Всякий раз, когда он вспоминал об этом, его охватывало раздражение. Но оно почти мгновенно исчезало, сменяясь ощущением радостного ожидания. Шуматова, позирование, портрет — все это сливалось в сознании Рузвельта с одним светлым образом: Люси.
О, конечно, он виделся с ней не только во время сеансов. Короткие прогулки на машине, чай в пять часов вечера, ужин... Люси! Бесконечно дорогое существо. Нечто незыблемое, единственное, что президент никогда не подвергал сомнению, — с тех пор, как он, еще молодой и здоровый, увидел ее впервые, и до нынешних дней. С Люси было связано ощущение спокойствия, твердой опоры, счастья — ощущение, дающее силы противостоять всем трудностям, горестям и сомнениям...
***
Десятого апреля 1945 года Рузвельт проснулся раньше обычного. «Нью-Йорк таймс», «Нью-Йорк геральд трибюн», «Балтимор сан» и «Вашингтон пост» уже лежали на его прикроватной тумбочке — Хассетт позаботился о том, чтобы первые же минуты после пробуждения президента были окрашены в радостные тона.

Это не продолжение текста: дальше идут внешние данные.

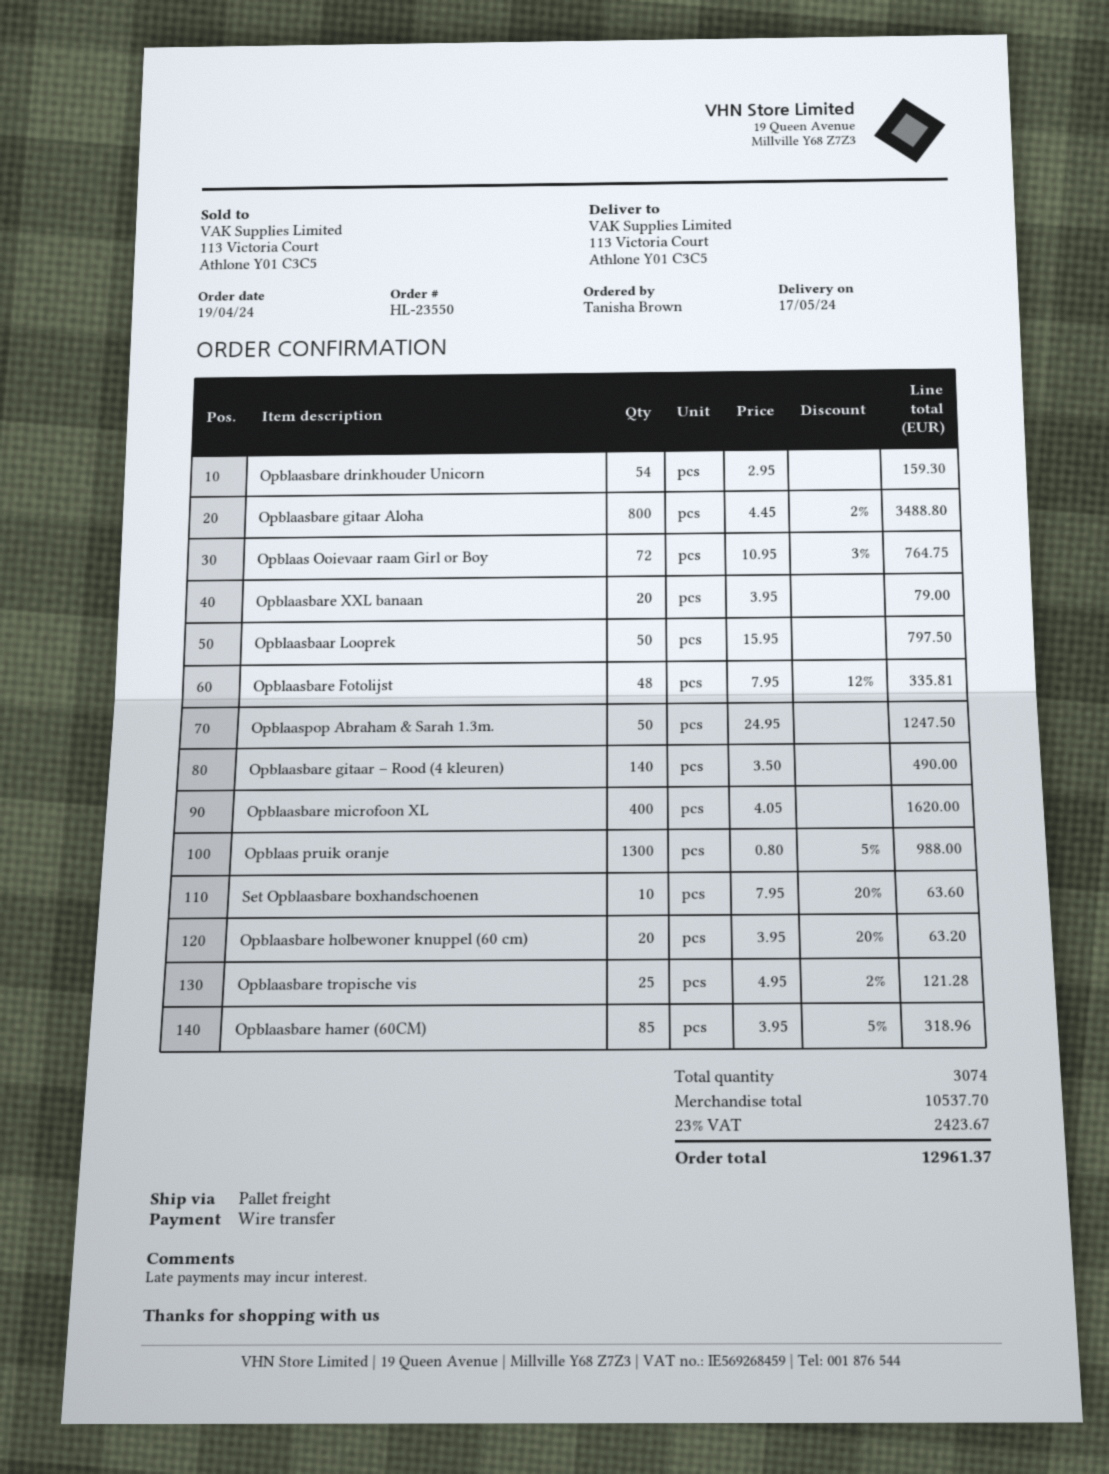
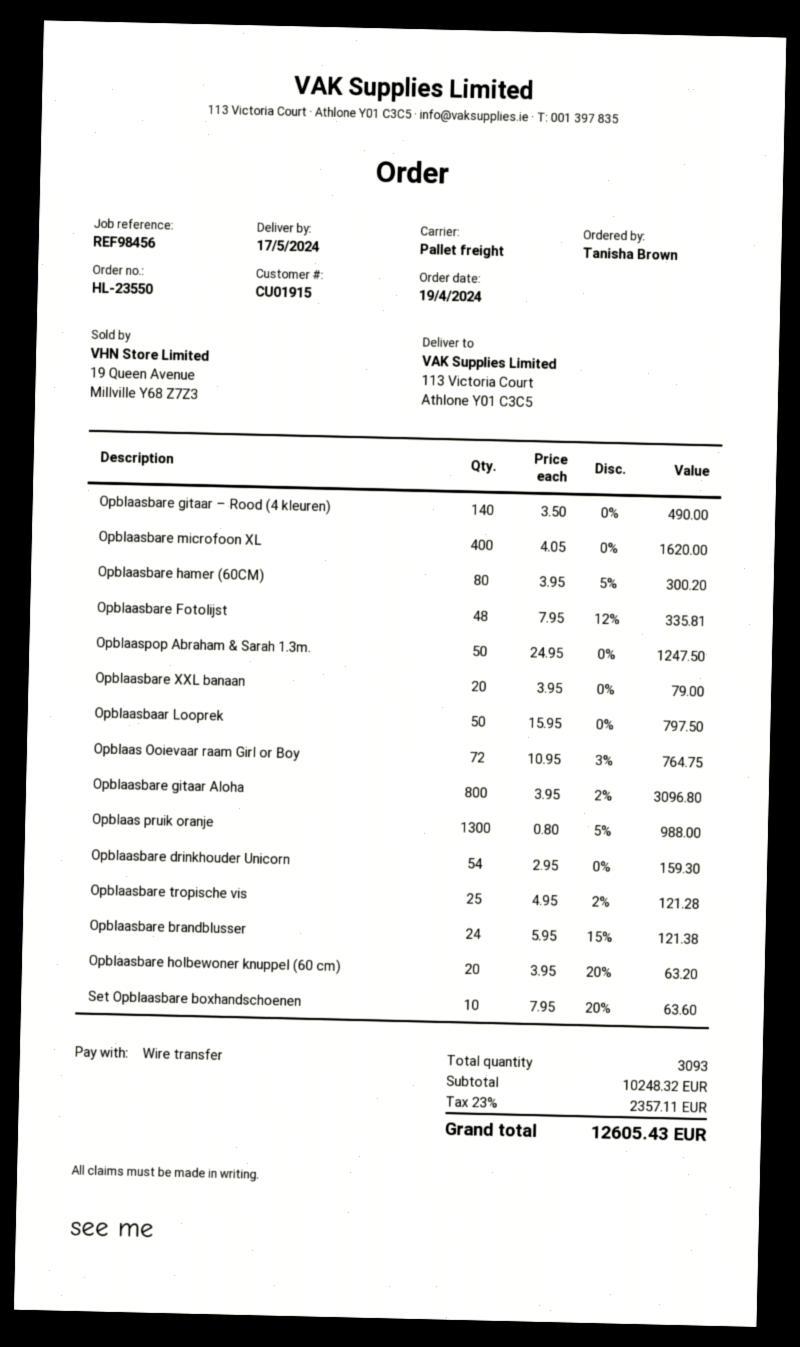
Opblaasbare gitaar Aloha: 800 x 4.45 - 2% = 3488.80 -> 800 x 3.95 - 2% = 3096.80
Opblaasbare hamer (60CM): 85 x 3.95 - 5% = 318.96 -> 80 x 3.95 - 5% = 300.20
Opblaasbare brandblusser: none -> 24 x 5.95 - 15% = 121.38
total quantity: 3074 -> 3093
subtotal: 10537.70 -> 10248.32
tax: 23% = 2423.67 -> 23% = 2357.11
total: 12961.37 -> 12605.43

Да, достаточно было взглянуть на заголовки, чтобы убедиться, что операции на европейских фронтах развиваются весьма успешно. Сутки не прошли даром: кольцо вокруг фюрера сжалось еще теснее. Рузвельту захотелось отложить все дела, побыть еще некоторое время в покое, в одиночестве, насладиться торжеством приближающейся победы...
Но о покое нельзя было и помышлять. Аппарат «Маленького Белого дома» работал, как хорошо отлаженная машина. Не успел президент просмотреть газеты, как Артур Приттиман установил над его грудью специальный столик-поднос с завтраком — яичницей с беконом, стаканом апельсинового сока и чашкой кофе. Ел президент быстро. Как только он бросил на поднос салфетку, дверь в спальню приоткрылась, и на пороге показался доктор Брюнн.
— Как спали, господин президент? — произнес он вместо приветствия, подходя к постели. — Все ли в порядке? Какие-нибудь неприятные ощущения? Нет? Посмотрим. Посмотрим...
Врач подождал, пока Приттиман уберет столик-поднос с посудой, и раскрыл свой саквояж.
Прослушивание сердца и измерение кровяного давления заняли не более пяти минут. «Что ж, — мысленно произнес Брюнн, — все, как обычно в последнее время».
«Как обычно» означало, что тоны сердца глухие, давление повышенное. Но в этом нет ничего нового. «Последствия ялтинского переутомления», — подумал Брюнн и сказал преувеличенно громко и бодро:
— Все о'кей!
Он поднялся, укладывая в свой чемоданчик стетоскоп и тонометр.
Затем в спальне появился неизменный Билл Хассетт с ворохом бумаг.
— Я просмотрю их позже, — сказал президент и добавил с усмешкой: — Все равно мне предстоит вынужденное бездействие во время шуматовских истязаний.
И все-таки по настоянию Хассетта ему пришлось прочесть неотложные бумаги. По-прежнему не очень утешительные вести с Тихоокеанского театра военных действий. Паническое письмо Черчилля, предостерегающего президента и требующего принять срочные меры, чтобы помешать «красным», стать хозяевами Центральной Европы: «Это поздно сделать уже сейчас, а завтра станет невозможным вообще».
«Поздно!» — мысленно повторил Рузвельт. И вдруг подумал, что это слово уже долгие годы черной тучей висит над Америкой. Все, почти все надо было делать раньше! Надо было раньше признать Россию. Надо было помочь испанским республиканцам-антифашистам. Надо было оказать давление на Англию и Францию, чтобы они заключили с Россией реальный антигитлеровский пакт, а не вели с ней затяжные и ни к чему не обязывающие переговоры. Надо было сразу же занять активную позицию, когда разразилась вторая мировая война. Вот Черчилль — тот проявил себя в те дни во всем блеске. «Мы будем сражаться на земле, на море и в воздухе...» Она, конечно, войдет в историю, эта речь. А чем были заняты в то время американцы? Бесконечные распри со своими «изоляционистами», базарная торговля о масштабах помощи жертвам Гитлера и об условиях ее оказания. Поздно, поздно... А ведь все могло быть иначе. Но, как говорится, «труднее всего предсказывать прошлое». Кто это сказал?.. Неважно! Сказано хорошо.